Exercise brief: From the records below, pull each line that has "Pendant".

Data for the task:
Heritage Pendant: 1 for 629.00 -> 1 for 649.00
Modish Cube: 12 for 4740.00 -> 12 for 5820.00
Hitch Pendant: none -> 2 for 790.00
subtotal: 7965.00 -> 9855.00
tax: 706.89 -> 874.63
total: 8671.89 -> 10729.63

Completed exercise:
Heritage Pendant: 1 for 629.00 -> 1 for 649.00
Hitch Pendant: none -> 2 for 790.00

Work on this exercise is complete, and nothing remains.